Population Control and Management Practices

Spotted lanternflies pose a significant threat to agriculture and crops in the U.S. Their impact has led to quarantine zones being established in states like New Jersey, Maryland, and Virginia1. One strategy for controlling lanternfly populations is enlisting the help of birds as natural predators.

Penn State’s Department of Entomology has been studying potential predators2, including native birds that may develop a taste for the invasive lanternflies. An example is the Eastern bluebird, known to eat a variety of insects.

Insecticides can also help control lanternflies. However, it’s essential to select products that will not harm beneficial insects, birds, or the environment3.

Other management practices explore biological control methods, like introducing parasitic wasps as predators4. In vineyards, koi fish have shown success in keeping lanternfly nymphs at bay, as they eat the nymphs after they fall into water5.

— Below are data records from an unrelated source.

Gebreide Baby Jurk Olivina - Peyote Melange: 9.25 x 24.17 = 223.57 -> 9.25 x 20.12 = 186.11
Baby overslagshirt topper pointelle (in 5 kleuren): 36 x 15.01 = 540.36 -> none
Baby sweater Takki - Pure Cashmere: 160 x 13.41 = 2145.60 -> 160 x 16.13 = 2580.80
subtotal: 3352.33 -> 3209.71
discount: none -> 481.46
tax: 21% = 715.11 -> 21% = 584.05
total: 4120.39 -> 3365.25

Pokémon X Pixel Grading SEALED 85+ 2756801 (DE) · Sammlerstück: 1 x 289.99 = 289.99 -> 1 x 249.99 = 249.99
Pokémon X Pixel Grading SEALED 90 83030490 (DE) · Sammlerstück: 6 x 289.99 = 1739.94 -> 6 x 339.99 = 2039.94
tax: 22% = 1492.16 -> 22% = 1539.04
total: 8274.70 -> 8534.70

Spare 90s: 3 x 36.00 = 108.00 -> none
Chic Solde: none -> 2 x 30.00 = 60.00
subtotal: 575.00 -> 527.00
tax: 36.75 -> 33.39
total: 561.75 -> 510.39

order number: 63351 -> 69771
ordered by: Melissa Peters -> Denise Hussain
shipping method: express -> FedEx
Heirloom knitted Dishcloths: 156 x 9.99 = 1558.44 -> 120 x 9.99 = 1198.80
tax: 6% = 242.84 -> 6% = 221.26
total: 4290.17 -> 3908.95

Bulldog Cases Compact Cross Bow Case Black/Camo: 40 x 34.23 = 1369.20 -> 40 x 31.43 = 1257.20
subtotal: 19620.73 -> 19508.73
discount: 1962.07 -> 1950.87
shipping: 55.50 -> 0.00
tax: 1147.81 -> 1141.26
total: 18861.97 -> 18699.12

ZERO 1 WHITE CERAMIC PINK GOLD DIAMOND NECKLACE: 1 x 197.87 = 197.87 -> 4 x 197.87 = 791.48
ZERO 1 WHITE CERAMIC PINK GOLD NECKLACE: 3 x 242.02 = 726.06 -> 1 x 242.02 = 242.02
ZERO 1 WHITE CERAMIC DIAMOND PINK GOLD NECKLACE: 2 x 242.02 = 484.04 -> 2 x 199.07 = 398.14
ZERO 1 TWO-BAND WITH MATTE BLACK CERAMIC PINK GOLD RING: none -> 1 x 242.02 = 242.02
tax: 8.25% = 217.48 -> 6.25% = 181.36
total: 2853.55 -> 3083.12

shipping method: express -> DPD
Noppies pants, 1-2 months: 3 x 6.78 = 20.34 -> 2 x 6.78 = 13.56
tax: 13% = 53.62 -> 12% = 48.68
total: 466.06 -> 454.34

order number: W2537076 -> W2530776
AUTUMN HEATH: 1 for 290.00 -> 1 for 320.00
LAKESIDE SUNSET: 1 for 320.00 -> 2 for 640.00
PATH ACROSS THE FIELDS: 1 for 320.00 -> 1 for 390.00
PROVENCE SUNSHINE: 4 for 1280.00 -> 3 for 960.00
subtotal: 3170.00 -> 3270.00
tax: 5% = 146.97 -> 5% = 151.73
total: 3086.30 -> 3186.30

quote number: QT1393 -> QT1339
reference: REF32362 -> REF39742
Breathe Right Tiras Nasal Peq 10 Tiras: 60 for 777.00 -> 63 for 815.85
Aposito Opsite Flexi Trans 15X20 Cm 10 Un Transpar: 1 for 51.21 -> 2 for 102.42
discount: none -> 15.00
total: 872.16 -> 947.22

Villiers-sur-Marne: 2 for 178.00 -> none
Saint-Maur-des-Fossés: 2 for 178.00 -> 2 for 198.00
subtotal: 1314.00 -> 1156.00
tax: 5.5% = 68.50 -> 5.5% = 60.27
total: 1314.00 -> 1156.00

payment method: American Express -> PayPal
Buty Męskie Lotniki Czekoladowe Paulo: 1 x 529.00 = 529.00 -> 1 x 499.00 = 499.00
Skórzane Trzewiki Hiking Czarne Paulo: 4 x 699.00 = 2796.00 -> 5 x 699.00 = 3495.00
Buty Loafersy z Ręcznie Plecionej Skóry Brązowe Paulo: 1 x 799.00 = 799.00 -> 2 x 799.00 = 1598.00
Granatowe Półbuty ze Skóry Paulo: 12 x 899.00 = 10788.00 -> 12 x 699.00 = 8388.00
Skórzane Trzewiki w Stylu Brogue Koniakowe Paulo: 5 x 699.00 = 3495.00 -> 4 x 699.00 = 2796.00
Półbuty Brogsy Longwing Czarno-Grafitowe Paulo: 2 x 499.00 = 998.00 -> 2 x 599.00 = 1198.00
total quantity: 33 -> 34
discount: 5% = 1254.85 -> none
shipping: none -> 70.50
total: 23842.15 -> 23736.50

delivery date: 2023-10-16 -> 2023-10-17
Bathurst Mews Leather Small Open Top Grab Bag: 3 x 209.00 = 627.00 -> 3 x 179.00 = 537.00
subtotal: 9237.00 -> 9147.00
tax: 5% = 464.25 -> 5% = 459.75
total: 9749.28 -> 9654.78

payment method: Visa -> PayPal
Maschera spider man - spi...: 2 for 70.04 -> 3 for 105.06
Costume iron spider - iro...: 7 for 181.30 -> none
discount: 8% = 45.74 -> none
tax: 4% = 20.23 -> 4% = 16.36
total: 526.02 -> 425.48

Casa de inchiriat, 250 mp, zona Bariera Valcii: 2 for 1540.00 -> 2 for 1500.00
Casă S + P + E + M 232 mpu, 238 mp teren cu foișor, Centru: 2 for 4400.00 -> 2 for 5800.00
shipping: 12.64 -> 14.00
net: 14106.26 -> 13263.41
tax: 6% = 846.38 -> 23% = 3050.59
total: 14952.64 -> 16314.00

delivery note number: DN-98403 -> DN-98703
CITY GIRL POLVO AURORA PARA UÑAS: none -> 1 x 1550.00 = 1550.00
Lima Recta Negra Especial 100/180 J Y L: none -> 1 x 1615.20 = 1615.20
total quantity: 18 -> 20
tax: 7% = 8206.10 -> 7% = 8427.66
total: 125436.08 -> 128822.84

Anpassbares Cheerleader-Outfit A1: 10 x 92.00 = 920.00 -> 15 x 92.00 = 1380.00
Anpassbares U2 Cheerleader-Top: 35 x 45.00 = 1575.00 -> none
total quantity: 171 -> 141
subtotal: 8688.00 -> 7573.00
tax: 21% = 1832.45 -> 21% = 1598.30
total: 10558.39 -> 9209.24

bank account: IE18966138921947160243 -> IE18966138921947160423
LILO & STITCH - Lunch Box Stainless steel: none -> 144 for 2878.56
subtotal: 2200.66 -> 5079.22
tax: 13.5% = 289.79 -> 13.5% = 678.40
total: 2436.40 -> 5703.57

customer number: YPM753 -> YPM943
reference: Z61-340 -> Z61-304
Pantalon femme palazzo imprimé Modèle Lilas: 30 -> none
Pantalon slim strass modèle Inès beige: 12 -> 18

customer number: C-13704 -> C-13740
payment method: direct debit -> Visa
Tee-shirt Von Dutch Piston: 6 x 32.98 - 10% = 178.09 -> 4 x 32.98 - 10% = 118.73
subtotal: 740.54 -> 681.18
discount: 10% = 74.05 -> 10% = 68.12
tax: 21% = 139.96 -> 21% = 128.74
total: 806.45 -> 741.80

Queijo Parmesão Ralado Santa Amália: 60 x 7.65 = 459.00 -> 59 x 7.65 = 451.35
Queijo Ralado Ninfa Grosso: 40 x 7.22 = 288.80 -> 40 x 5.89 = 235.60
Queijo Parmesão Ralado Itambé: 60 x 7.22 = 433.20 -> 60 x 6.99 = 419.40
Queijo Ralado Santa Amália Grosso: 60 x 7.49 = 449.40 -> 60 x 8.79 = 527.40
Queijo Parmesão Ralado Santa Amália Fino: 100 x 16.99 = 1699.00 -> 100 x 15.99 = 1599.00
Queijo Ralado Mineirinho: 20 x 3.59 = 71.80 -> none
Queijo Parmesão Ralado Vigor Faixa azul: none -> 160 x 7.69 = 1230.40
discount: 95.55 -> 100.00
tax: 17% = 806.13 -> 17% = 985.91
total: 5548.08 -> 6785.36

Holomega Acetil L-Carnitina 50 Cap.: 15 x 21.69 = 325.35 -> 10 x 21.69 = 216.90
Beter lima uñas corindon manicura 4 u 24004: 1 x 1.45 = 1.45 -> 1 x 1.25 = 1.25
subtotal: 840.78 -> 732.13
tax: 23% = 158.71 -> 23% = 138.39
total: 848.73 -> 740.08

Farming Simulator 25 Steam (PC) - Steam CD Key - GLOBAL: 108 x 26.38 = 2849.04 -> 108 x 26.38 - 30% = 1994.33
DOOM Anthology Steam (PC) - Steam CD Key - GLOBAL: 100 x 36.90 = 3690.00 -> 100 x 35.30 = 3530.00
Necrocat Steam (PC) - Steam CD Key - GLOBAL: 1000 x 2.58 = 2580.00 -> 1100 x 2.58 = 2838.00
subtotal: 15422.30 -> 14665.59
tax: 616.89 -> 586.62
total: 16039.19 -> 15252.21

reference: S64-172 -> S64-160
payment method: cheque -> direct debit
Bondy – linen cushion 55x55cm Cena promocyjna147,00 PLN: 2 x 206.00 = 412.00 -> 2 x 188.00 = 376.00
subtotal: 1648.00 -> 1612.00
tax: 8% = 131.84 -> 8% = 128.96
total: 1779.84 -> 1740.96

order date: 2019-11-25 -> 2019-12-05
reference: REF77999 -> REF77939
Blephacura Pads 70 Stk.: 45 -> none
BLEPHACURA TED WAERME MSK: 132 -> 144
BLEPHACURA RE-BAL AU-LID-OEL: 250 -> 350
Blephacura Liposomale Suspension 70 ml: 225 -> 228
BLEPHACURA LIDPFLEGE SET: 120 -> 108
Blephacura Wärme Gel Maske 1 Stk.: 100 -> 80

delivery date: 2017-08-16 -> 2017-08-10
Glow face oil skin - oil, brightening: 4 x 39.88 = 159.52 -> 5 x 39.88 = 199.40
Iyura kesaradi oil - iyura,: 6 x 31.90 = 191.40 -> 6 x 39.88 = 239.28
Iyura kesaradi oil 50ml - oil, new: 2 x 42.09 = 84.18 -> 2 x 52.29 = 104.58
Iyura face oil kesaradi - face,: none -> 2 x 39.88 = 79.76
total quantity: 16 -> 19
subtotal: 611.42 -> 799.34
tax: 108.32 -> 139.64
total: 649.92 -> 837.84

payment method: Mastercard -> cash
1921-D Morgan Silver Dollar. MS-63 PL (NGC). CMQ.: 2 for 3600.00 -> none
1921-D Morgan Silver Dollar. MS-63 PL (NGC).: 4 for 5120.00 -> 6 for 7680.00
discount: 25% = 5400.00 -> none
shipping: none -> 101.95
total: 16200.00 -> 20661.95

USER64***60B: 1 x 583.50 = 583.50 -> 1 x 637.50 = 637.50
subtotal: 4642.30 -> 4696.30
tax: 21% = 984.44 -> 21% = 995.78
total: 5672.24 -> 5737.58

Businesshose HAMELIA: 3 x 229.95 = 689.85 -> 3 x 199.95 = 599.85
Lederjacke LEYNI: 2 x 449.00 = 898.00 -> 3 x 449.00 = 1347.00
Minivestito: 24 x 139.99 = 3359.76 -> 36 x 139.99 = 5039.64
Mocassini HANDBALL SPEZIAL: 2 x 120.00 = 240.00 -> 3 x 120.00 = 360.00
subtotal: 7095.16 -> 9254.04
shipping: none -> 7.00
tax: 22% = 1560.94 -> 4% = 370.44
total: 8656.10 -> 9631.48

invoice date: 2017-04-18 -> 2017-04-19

The table below compares the effectiveness of using birds, insecticides, and other efforts like quarantines, parasitic wasps, and koi fish for controlling spotted lanternfly populations:

Method Pros Cons
Birds Natural predators, low environmental impact May not target lanternflies exclusively
Insecticides Potentially effective in reducing populations Can harm beneficial insects, birds, and the environment
Quarantines Limits the spread of lanternflies Can disrupt local economies and trade
Parasitic wasps Targeted control specific to lanternflies May take time to successfully establish populations
Koi fish Effective in certain environments like vineyards Limited to settings with water sources

It is essential to consider all available population control and management practices to minimize the spotted lanternfly’s impact on crops, vineyards, and your local area.

Citizen Science and Public Awareness

Researchers are studying the potential for birds to eat spotted lanternflies, an invasive insect native to China, India, and Vietnam that threatens the health of the Eastern United States’ trees and plants1. To gather data, they are enlisting the help of citizen scientists, particularly bird watchers2.

Spotted lanternflies prefer the tree of heaven as their host plant3. Their rapid spread is due to human activities, such as transporting infested material or items containing egg masses4. To increase public awareness and encourage monitoring efforts, information is provided on common characteristics of spotted lanternflies:

  • Adult lanternflies are moth-like with distinctive calls
  • Nymphs are often mistaken for ticks or yellow jackets
  • They are plant-eating insects with a preference for tree of heaven

By monitoring bird feeders and habitats, citizen scientists can help gauge the impact of lanternflies on avian populations5. They can report sightings of birds eating lanternflies in a variety of environments, including thickets and meadows.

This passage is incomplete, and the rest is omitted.